"Did you really believe I would leave him?"
Two tumblers aligned on the table, the 21-year-old Ardbeg sliding alternately across our lips. She had chosen the whisky. When the last drop vanished, the glass held our eighteen months like a clear, stubborn stain.
She spoke first.
Let’s end it. We can’t go on. Yet she nodded and accepted the next pour I offered.
Desire gone missing on the eve of goodbye
Fifty-seven hotel rooms, twelve cars, three elevators—we searched for each other everywhere, yet I never once heard her real voice.
‘This isn’t love. It’s the fuel that burns us both to ash.’
Each time she brushed a kiss across my forehead and turned away, I knew: what she truly wanted was not me, but some other shadow living inside my skin.
Case studies of who she was
Miseon in the underground garage
One Thursday in September, Level B3 of a Gangnam parking deck. Miseon studied her reflection in the tinted glass and said, This face—this is the face that keeps my husband from worrying. No one in the world can guess what I’m thinking here.
Thirty-eight years old. From start to finish, the marital bedroom lasted four minutes and thirty seconds. In eighteen months she never once faked an orgasm with me. Instead she showed me the real thing. Her trembling body behind closed eyes was so vivid that I could not bring myself to say I love you.

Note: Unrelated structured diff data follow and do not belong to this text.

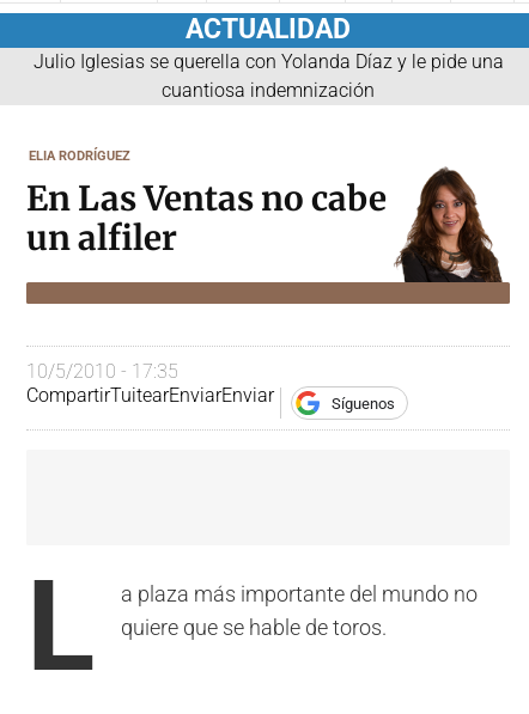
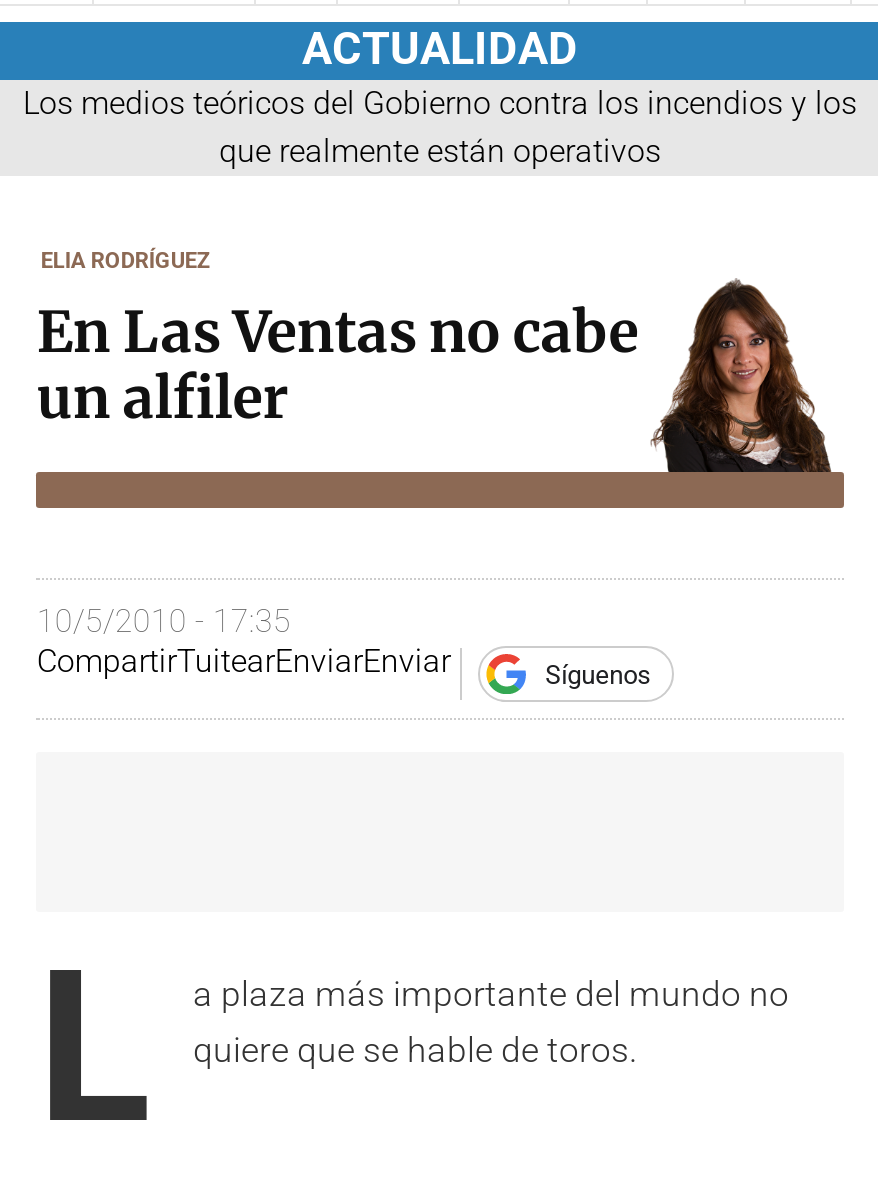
[33,50,503,101] Julio Iglesias se querella con Yolanda Díaz y le pide una | cuantiosa indemnización -> [23,83,857,169] Los medios teóricos del Gobierno contra los incendios y los | que realmente están operativos

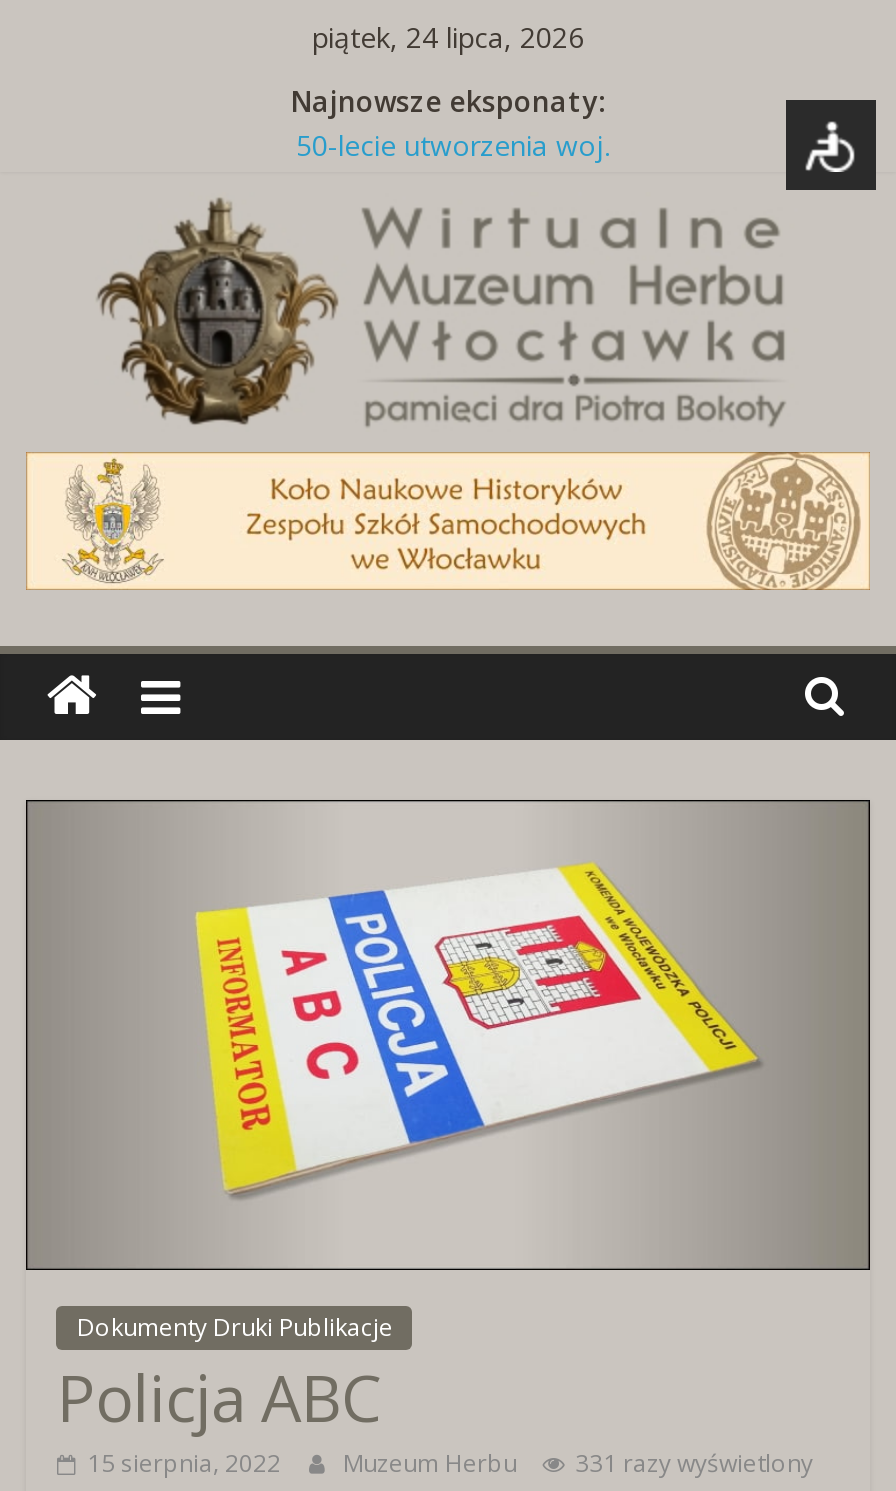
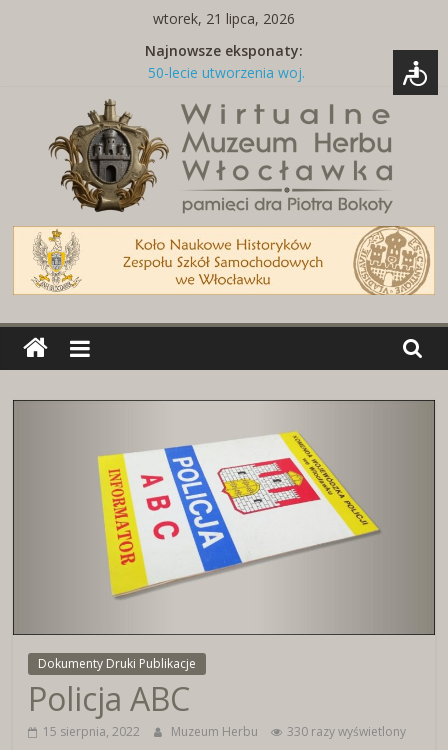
[312,18,584,56] piątek, 24 lipca, 2026 -> [153,9,295,28] wtorek, 21 lipca, 2026
[575,1445,813,1479] 331 razy wyświetlony -> [287,722,406,740] 330 razy wyświetlony

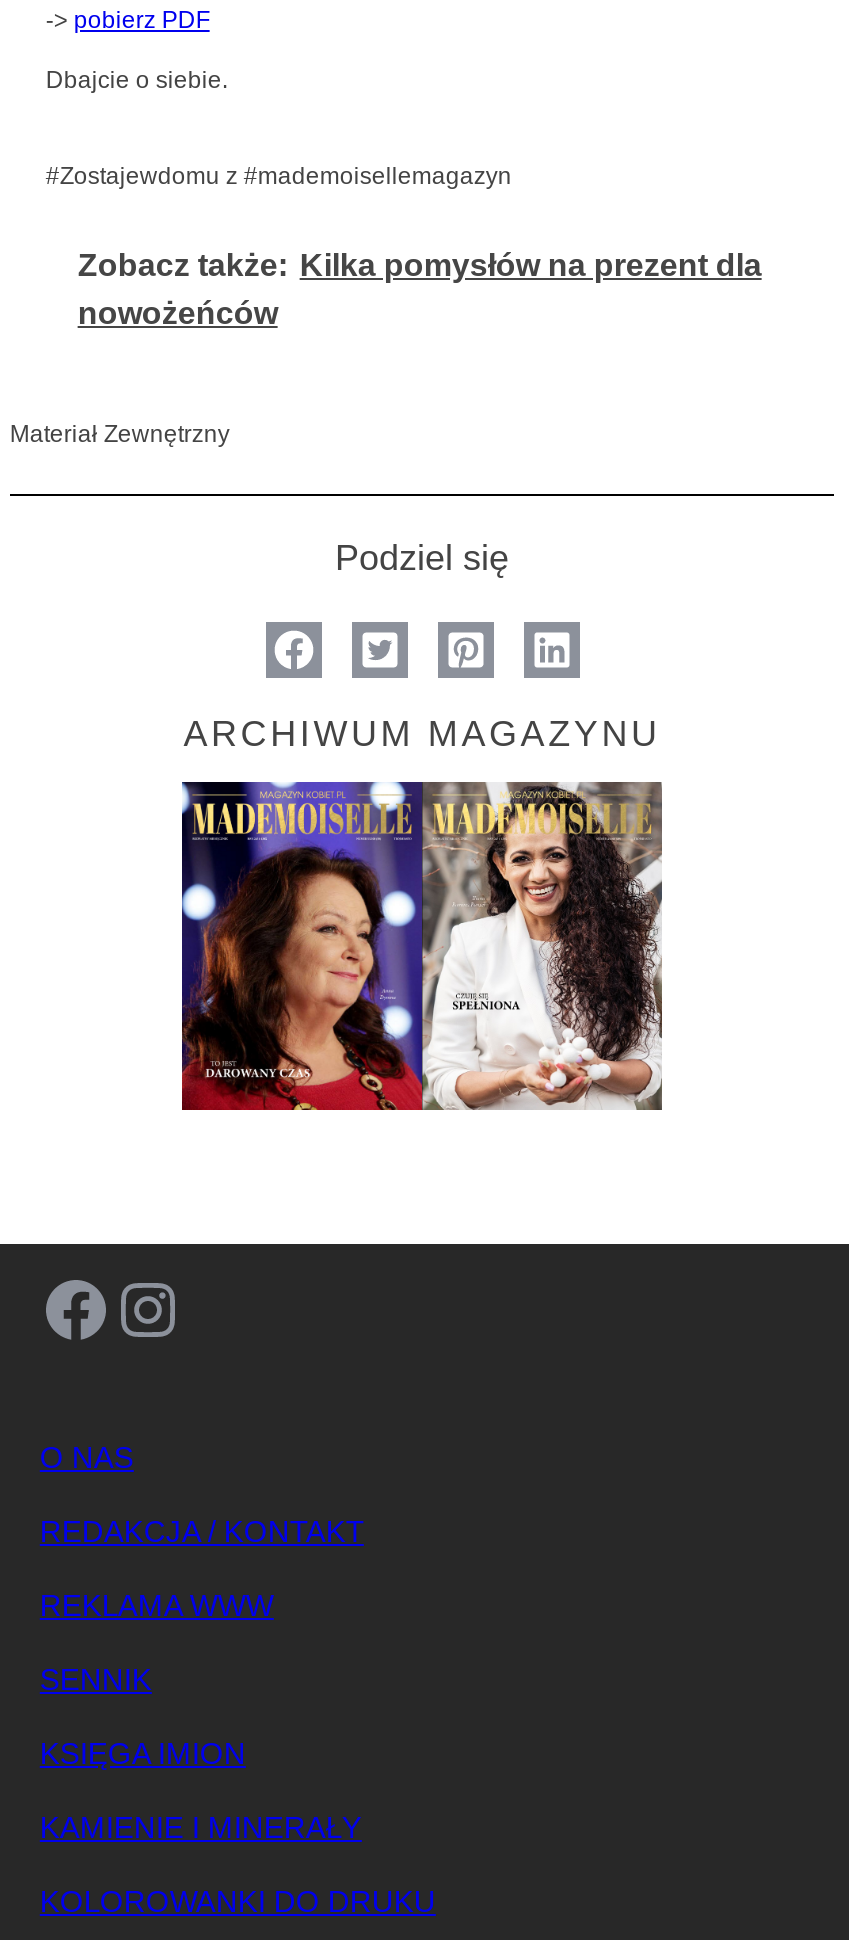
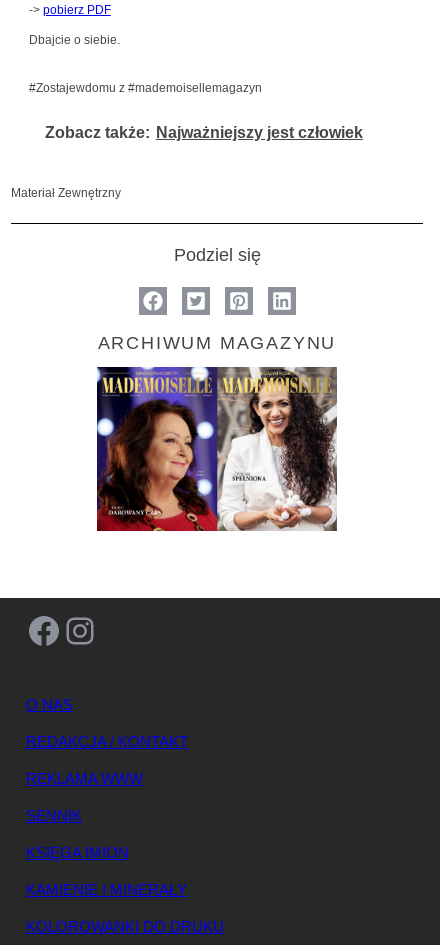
[78,248,762,330] Zobacz także: Kilka pomysłów na prezent dla | nowożeńców -> [45,124,363,141] Zobacz także: Najważniejszy jest człowiek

Hyewon on the second floor of the bar
Hyewon chose a different script. She rolled up her sleeve, revealing a small scar on her wrist.
I did this myself the day after my child was born. Never told anyone.
For Hyewon I was the sanctuary that cradled an unspeakable wound. She swore she would never divorce. Perhaps that is why everything grew wilder. We sought places darker than her marital bed—rooftop studios, toilet stalls, even the storeroom of the café she ran. Each time she closed her eyes and whispered, If we’re caught here, I’ll kill you. The threat was so sweet that I could picture her husband’s face.
Why we make sin shine
Psychologists say prohibition amplifies desire. But I know another reason. We were intoxicated by the act of nurturing a feeling never allowed under the institution of marriage.
‘You can’t save me. That’s why I want you more.’
Through me, they soiled themselves; through them, I scraped the tarnish from my own marriage. Only by staining each other did we become, for an instant, pure.
The last question
Her hand, offered after we emptied our glasses, was cold.
In eighteen months she had never once trembled.
Or had she been trembling all along?
"I know you wanted it to end as well."
I could not answer. What I truly craved was not her body, but the desire to delay this very goodbye.